── SOURCE MATERIAL
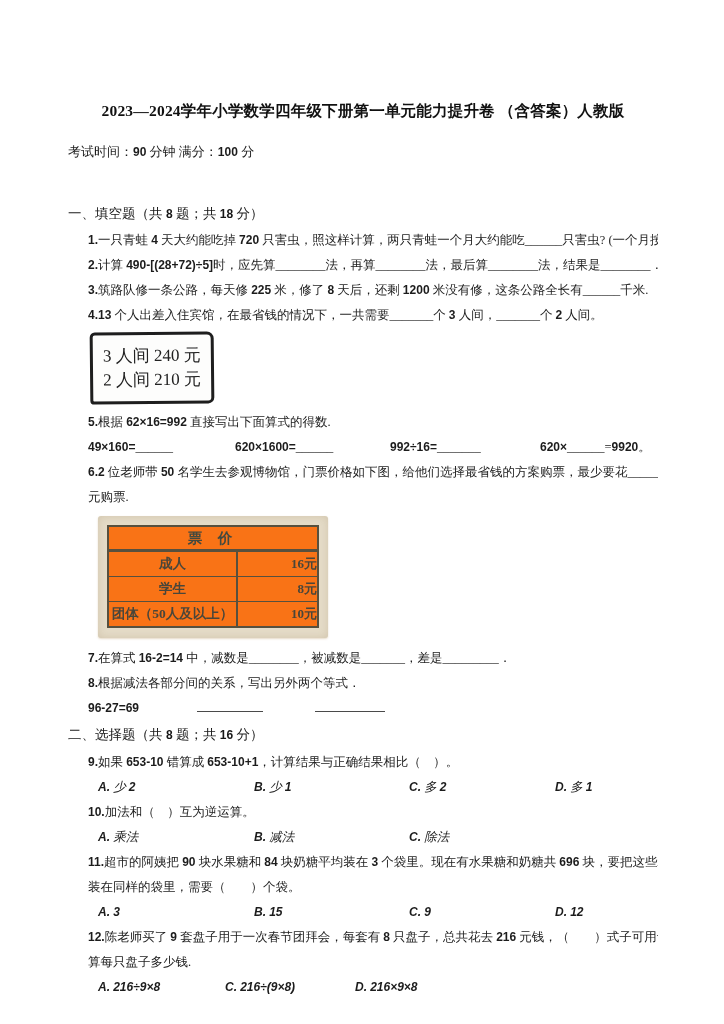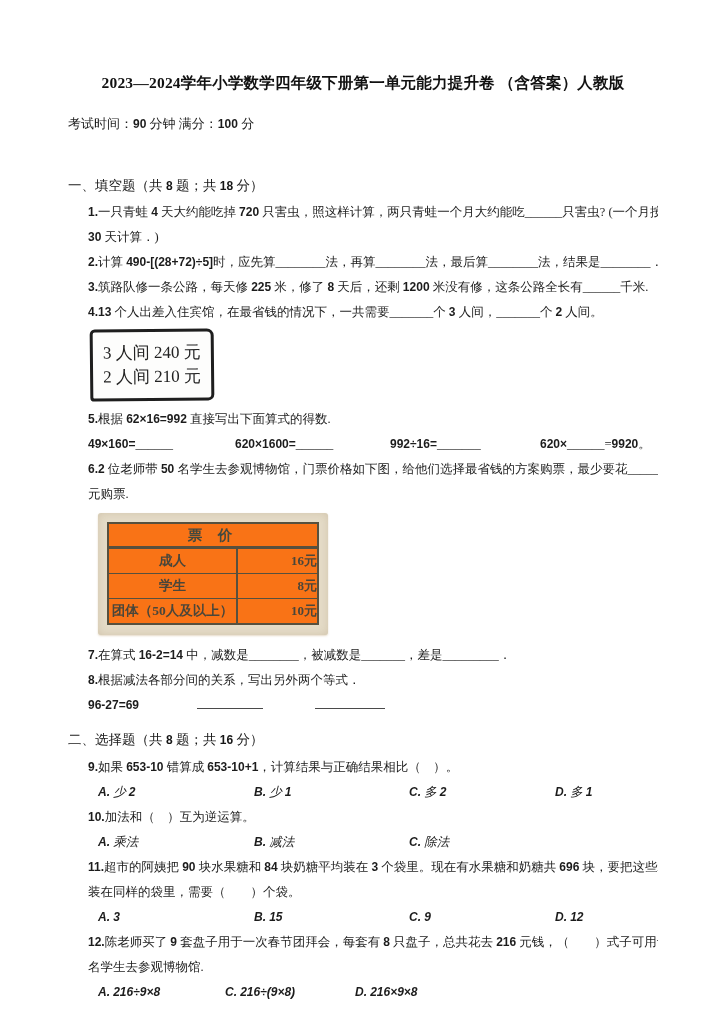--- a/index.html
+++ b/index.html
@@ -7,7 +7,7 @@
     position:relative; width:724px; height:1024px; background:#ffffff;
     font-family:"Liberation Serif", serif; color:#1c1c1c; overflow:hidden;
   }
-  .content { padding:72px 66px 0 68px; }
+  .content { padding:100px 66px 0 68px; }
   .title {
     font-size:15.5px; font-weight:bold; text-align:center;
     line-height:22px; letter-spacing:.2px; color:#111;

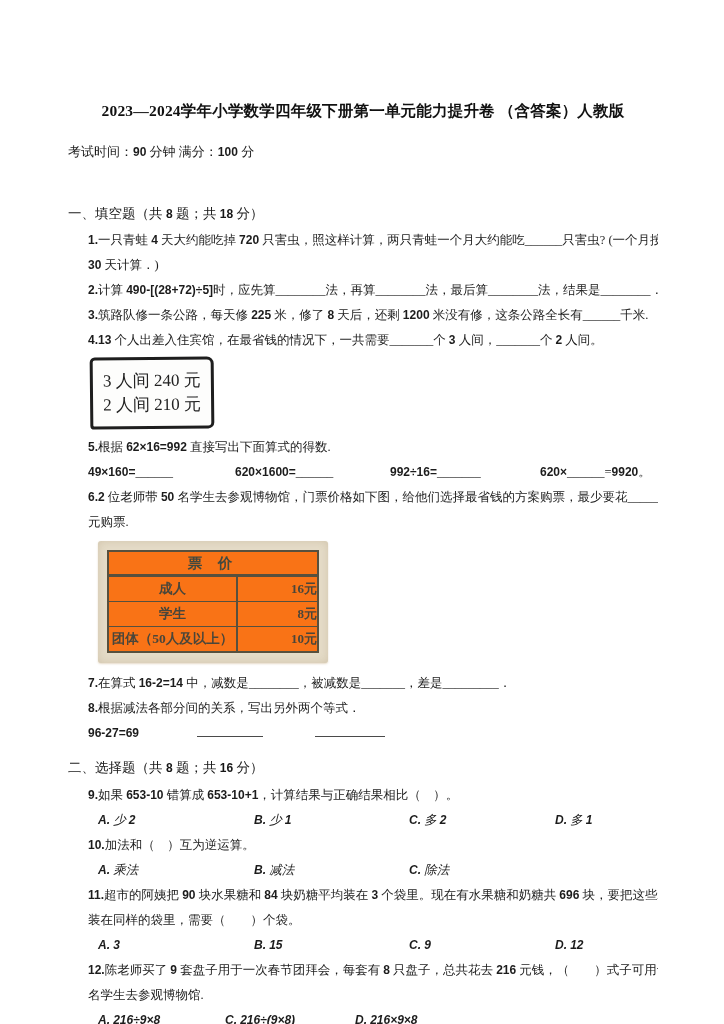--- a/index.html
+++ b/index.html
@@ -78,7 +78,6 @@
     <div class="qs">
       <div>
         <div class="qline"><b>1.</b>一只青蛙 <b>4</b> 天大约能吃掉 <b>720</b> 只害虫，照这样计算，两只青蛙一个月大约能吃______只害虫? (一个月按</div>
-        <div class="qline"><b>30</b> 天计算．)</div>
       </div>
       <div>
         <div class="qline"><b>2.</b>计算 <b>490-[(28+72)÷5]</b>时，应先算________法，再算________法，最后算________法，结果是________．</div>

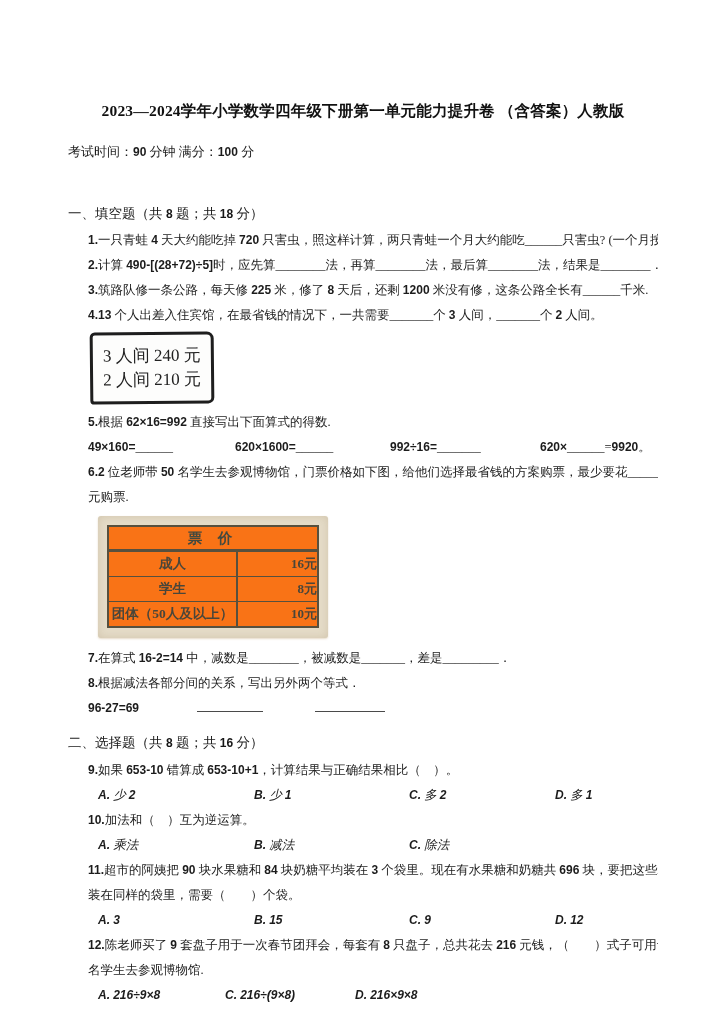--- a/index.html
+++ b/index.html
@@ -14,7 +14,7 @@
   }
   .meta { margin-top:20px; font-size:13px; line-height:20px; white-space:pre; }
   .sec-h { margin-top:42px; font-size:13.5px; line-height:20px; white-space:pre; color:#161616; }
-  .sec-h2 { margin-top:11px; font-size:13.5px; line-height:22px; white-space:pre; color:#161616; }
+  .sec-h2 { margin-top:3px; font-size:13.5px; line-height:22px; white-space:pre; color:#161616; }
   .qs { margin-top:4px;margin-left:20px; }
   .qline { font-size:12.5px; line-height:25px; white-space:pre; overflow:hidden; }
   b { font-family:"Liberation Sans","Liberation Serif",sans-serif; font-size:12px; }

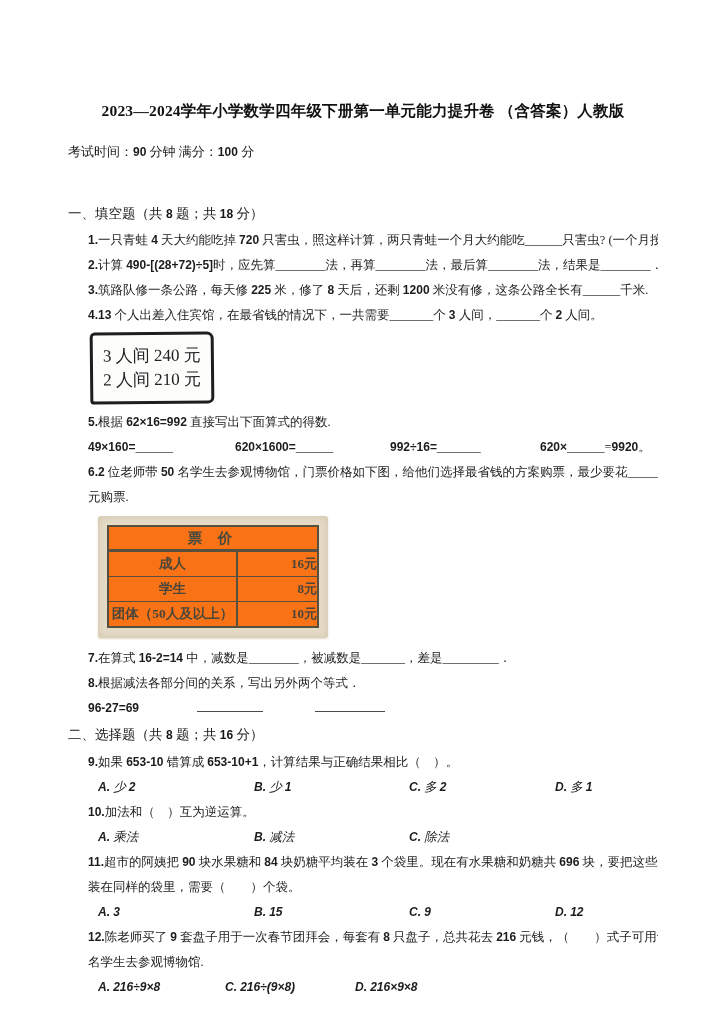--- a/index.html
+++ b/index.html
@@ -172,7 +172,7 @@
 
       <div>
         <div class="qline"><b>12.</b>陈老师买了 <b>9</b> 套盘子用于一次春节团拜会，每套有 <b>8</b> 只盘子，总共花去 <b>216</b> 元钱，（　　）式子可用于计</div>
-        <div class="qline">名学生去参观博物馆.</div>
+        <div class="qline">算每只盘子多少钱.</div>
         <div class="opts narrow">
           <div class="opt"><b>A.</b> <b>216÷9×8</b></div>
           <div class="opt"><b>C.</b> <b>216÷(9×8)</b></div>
────
→ **TASK DIRECTIONS**:
Without the pictures, write out every entry precisely as it appears.

→ **SOLUTION FOR THIS TASK**:
--- a/index.html
+++ b/index.html
@@ -7,7 +7,7 @@
     position:relative; width:724px; height:1024px; background:#ffffff;
     font-family:"Liberation Serif", serif; color:#1c1c1c; overflow:hidden;
   }
-  .content { padding:72px 66px 0 68px; }
+  .content { padding:100px 66px 0 68px; }
   .title {
     font-size:15.5px; font-weight:bold; text-align:center;
     line-height:22px; letter-spacing:.2px; color:#111;

--- a/index.html
+++ b/index.html
@@ -78,7 +78,6 @@
     <div class="qs">
       <div>
         <div class="qline"><b>1.</b>一只青蛙 <b>4</b> 天大约能吃掉 <b>720</b> 只害虫，照这样计算，两只青蛙一个月大约能吃______只害虫? (一个月按</div>
-        <div class="qline"><b>30</b> 天计算．)</div>
       </div>
       <div>
         <div class="qline"><b>2.</b>计算 <b>490-[(28+72)÷5]</b>时，应先算________法，再算________法，最后算________法，结果是________．</div>

--- a/index.html
+++ b/index.html
@@ -14,7 +14,7 @@
   }
   .meta { margin-top:20px; font-size:13px; line-height:20px; white-space:pre; }
   .sec-h { margin-top:42px; font-size:13.5px; line-height:20px; white-space:pre; color:#161616; }
-  .sec-h2 { margin-top:11px; font-size:13.5px; line-height:22px; white-space:pre; color:#161616; }
+  .sec-h2 { margin-top:3px; font-size:13.5px; line-height:22px; white-space:pre; color:#161616; }
   .qs { margin-top:4px;margin-left:20px; }
   .qline { font-size:12.5px; line-height:25px; white-space:pre; overflow:hidden; }
   b { font-family:"Liberation Sans","Liberation Serif",sans-serif; font-size:12px; }

--- a/index.html
+++ b/index.html
@@ -172,7 +172,7 @@
 
       <div>
         <div class="qline"><b>12.</b>陈老师买了 <b>9</b> 套盘子用于一次春节团拜会，每套有 <b>8</b> 只盘子，总共花去 <b>216</b> 元钱，（　　）式子可用于计</div>
-        <div class="qline">名学生去参观博物馆.</div>
+        <div class="qline">算每只盘子多少钱.</div>
         <div class="opts narrow">
           <div class="opt"><b>A.</b> <b>216÷9×8</b></div>
           <div class="opt"><b>C.</b> <b>216÷(9×8)</b></div>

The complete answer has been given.